> [RECORD SET]
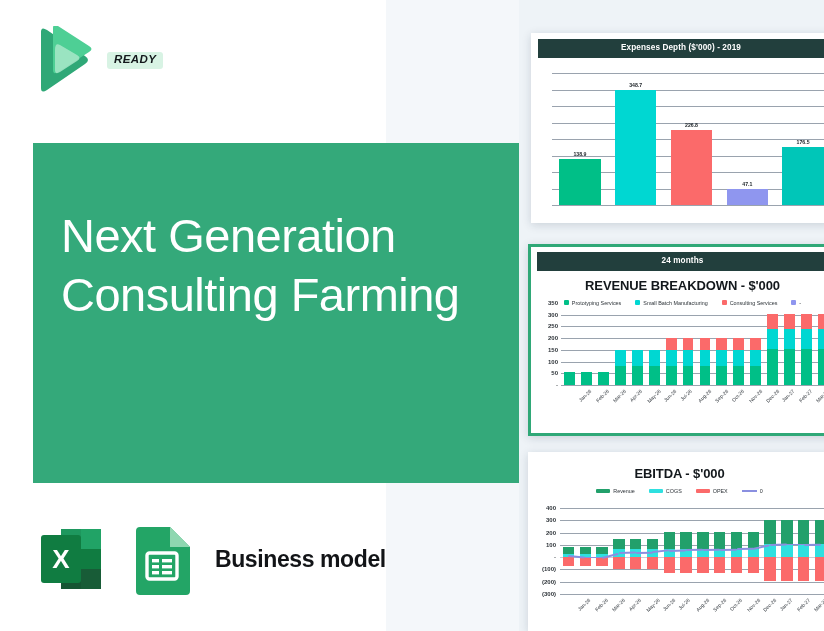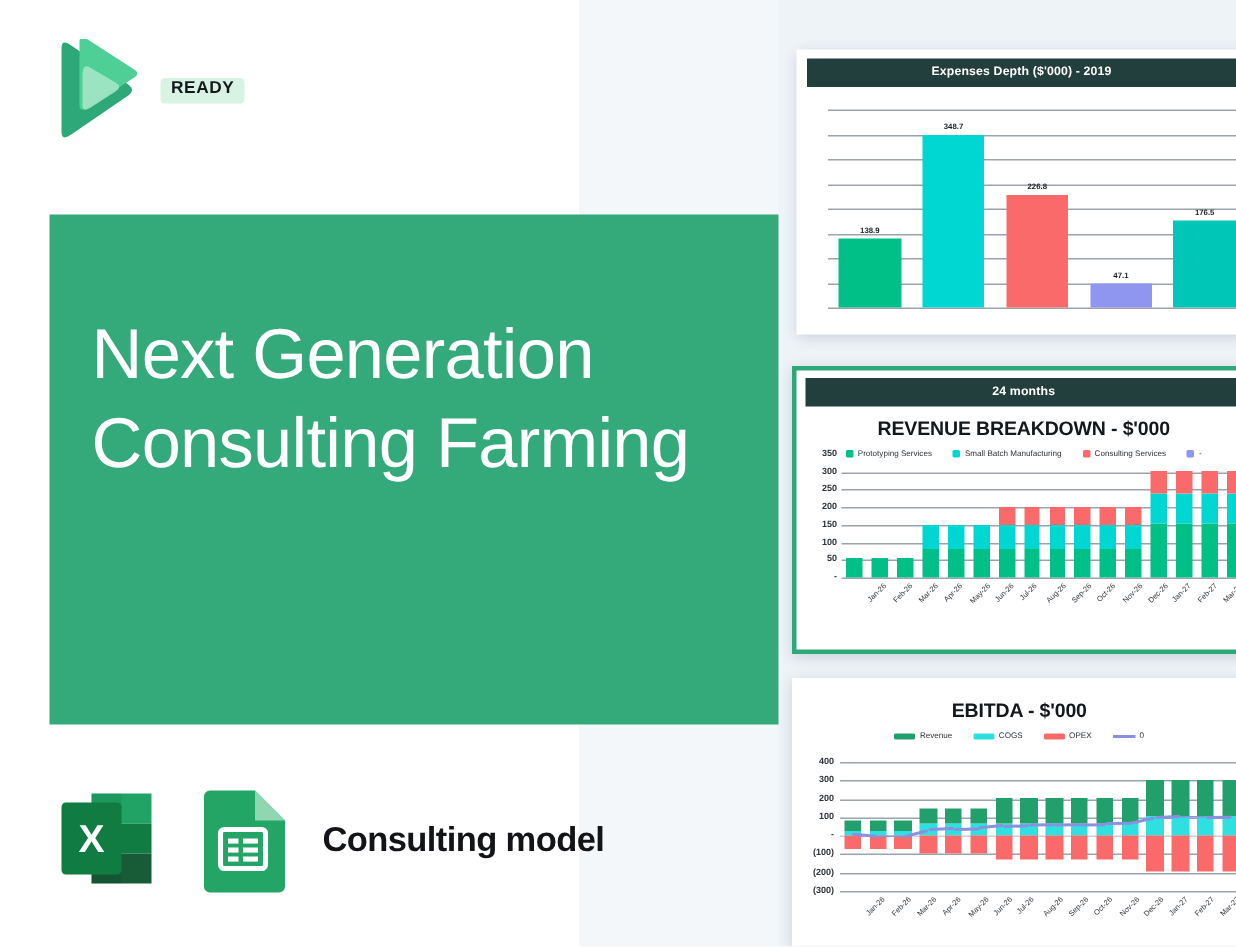"READY" .brand-text { font-style: none -> italic }
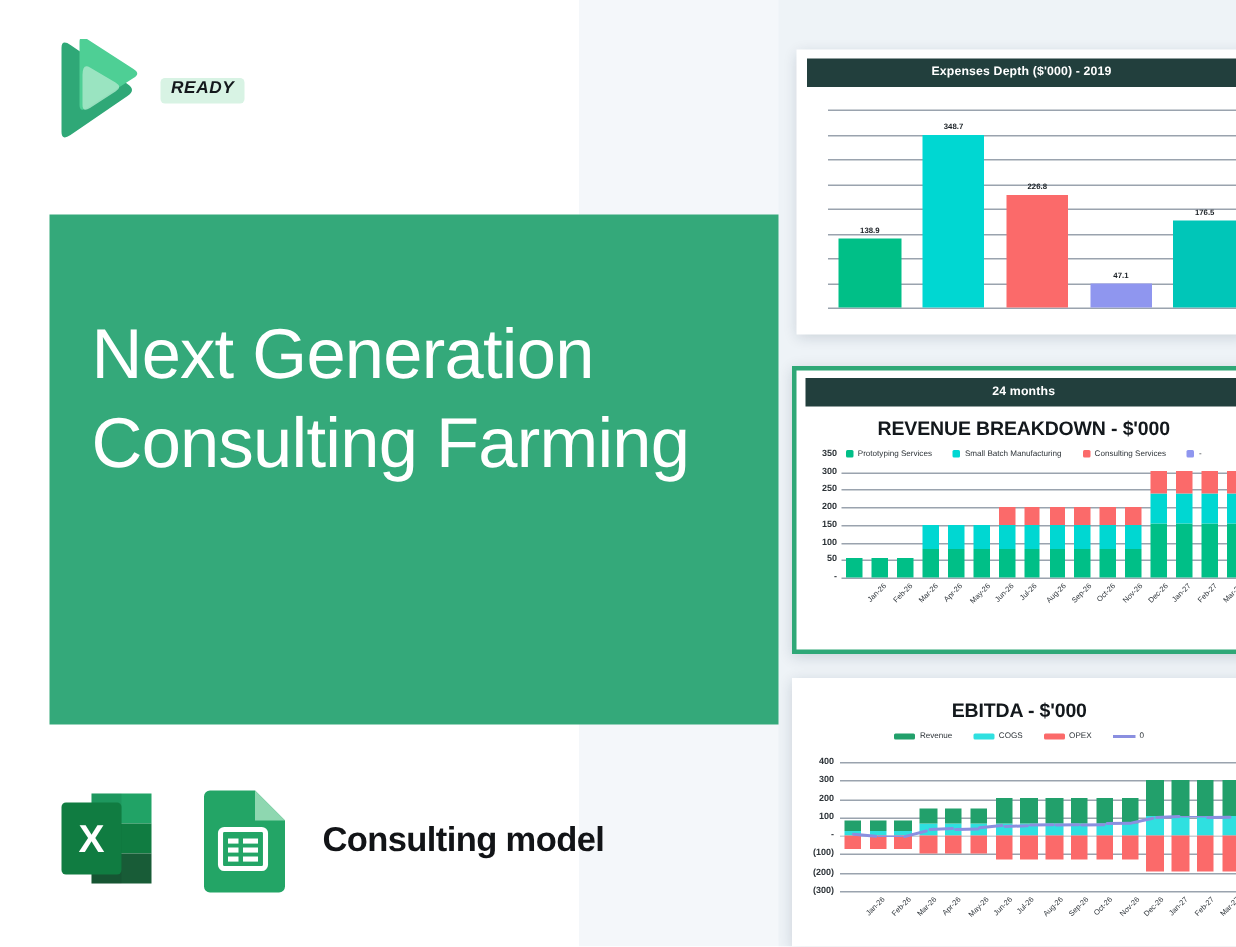"Consulting model" span.doc-label { text: Consulting -> Business }
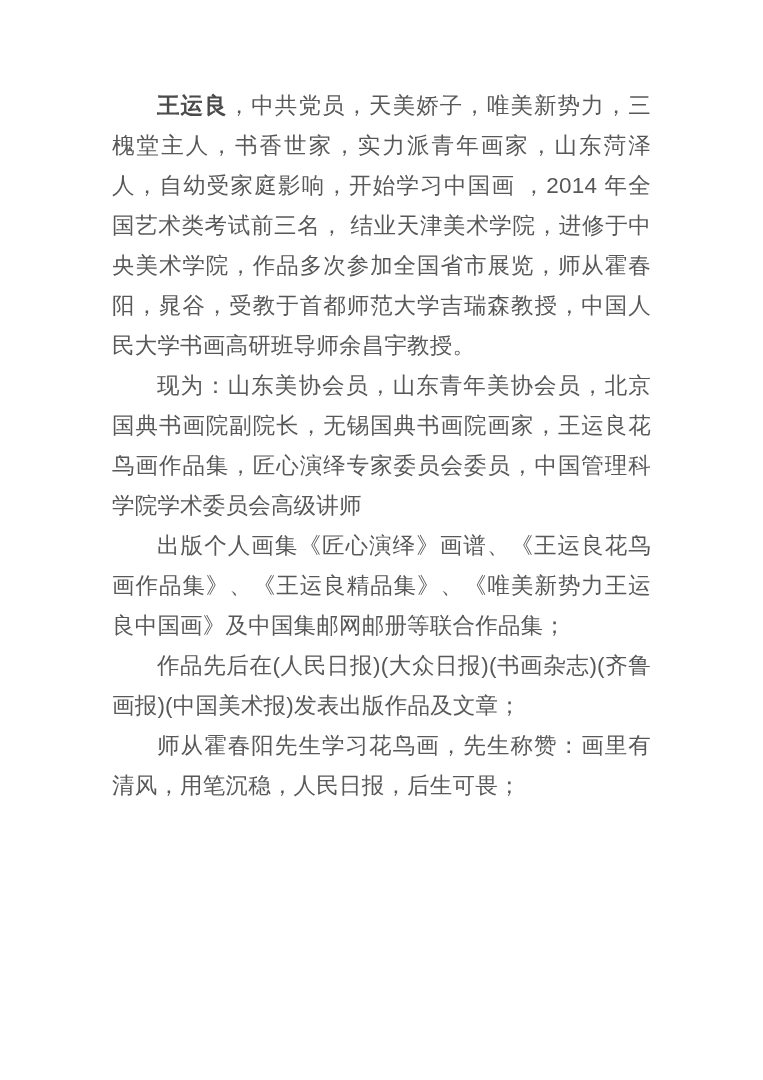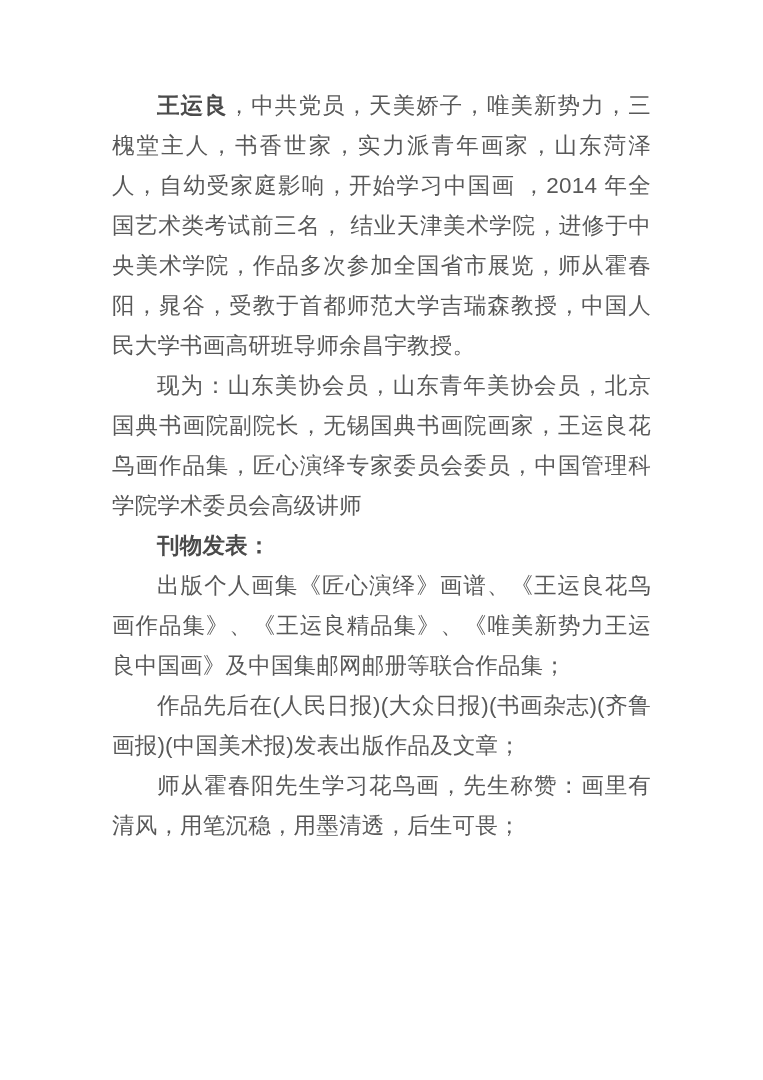"刊物发表：" p.para { html: <p> <span>刊物发表：</span> </p> -> none }
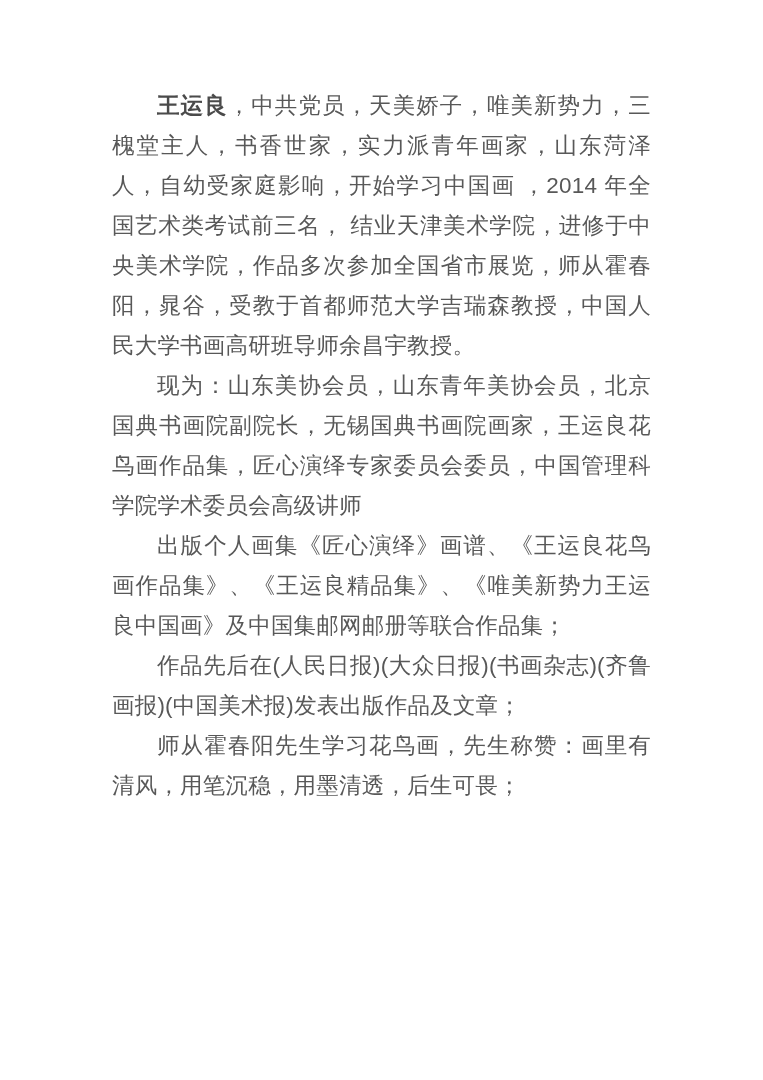"师从霍春阳先生学习花鸟画，先生称赞：画里有清风，用笔沉稳，用墨清透，后生可畏；" span { text: 用墨清透 -> 人民日报 }
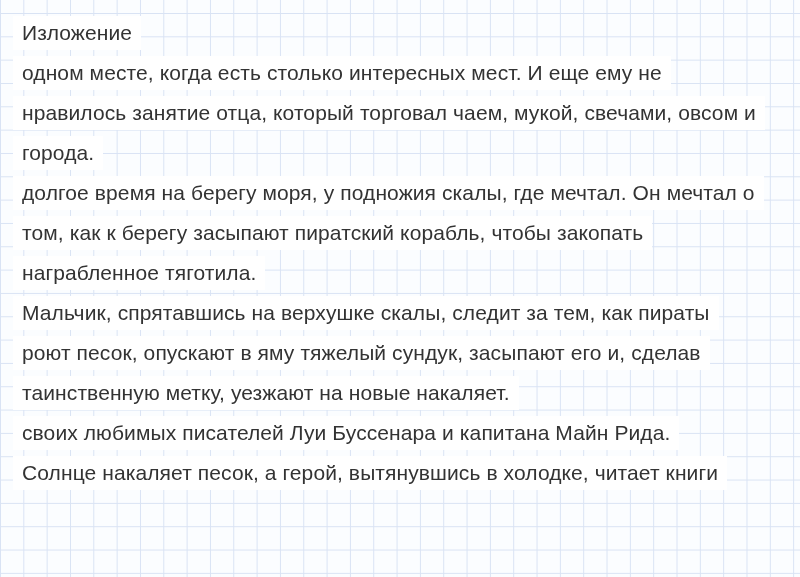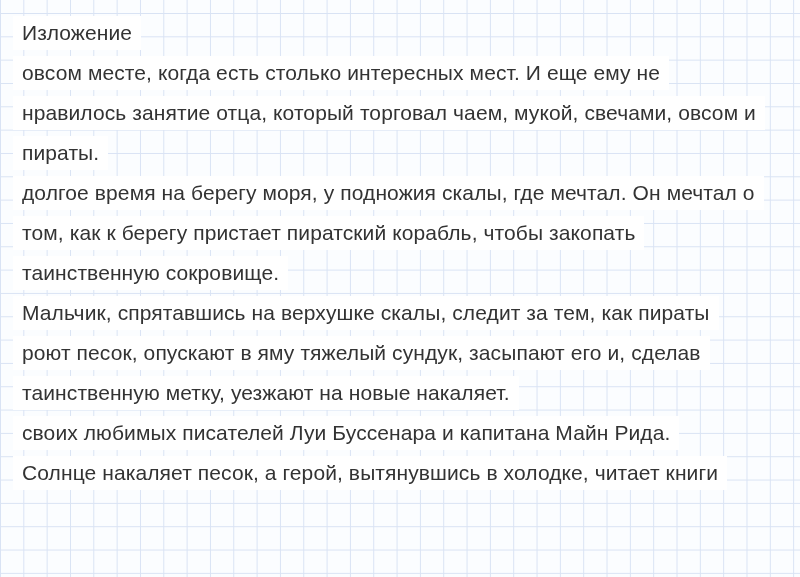"овсом месте, когда есть столько" div.line { text: овсом -> одном }
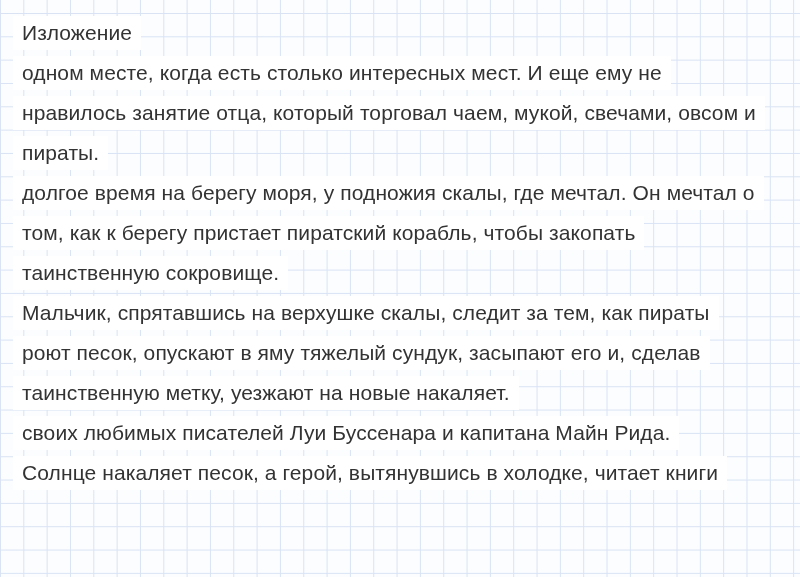"пираты." div.line { text: пираты -> города }
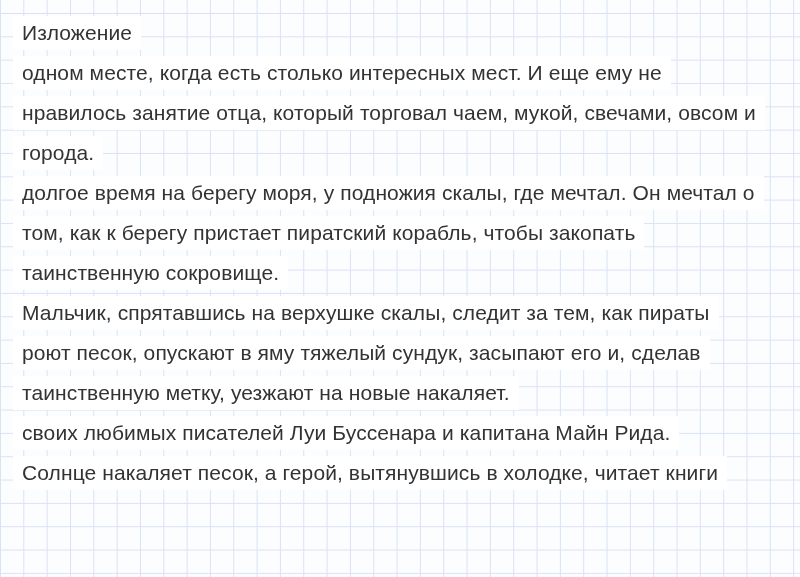"том, как к берегу пристает" div.line { text: пристает -> засыпают }
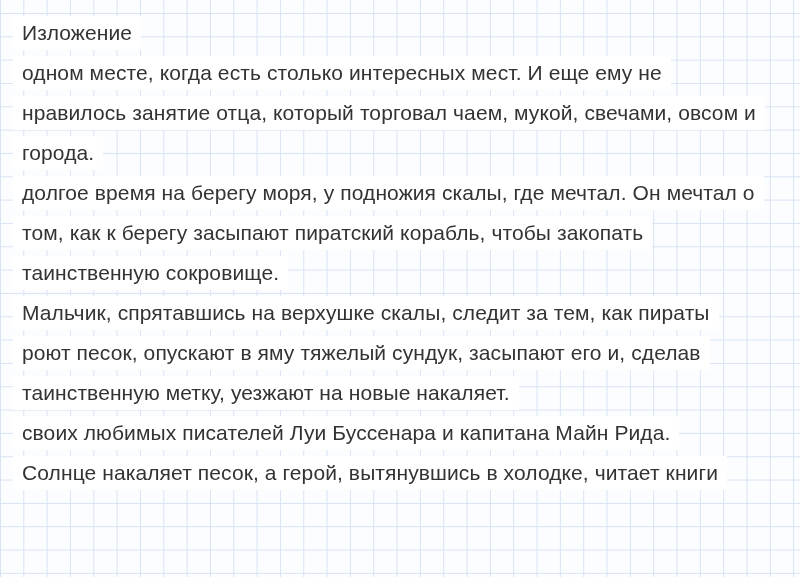"таинственную сокровище." div.line { text: таинственную сокровище -> награбленное тяготила }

> [WHAT TO PRODUCE]
Copy out all the data exactly. The images should not appear in the copy.

> [RESULT OF THIS TASK]
"READY" .brand-text { font-style: none -> italic }
"Consulting model" span.doc-label { text: Consulting -> Business }
"刊物发表：" p.para { html: <p> <span>刊物发表：</span> </p> -> none }
"师从霍春阳先生学习花鸟画，先生称赞：画里有清风，用笔沉稳，用墨清透，后生可畏；" span { text: 用墨清透 -> 人民日报 }
"овсом месте, когда есть столько" div.line { text: овсом -> одном }
"пираты." div.line { text: пираты -> города }
"том, как к берегу пристает" div.line { text: пристает -> засыпают }
"таинственную сокровище." div.line { text: таинственную сокровище -> награбленное тяготила }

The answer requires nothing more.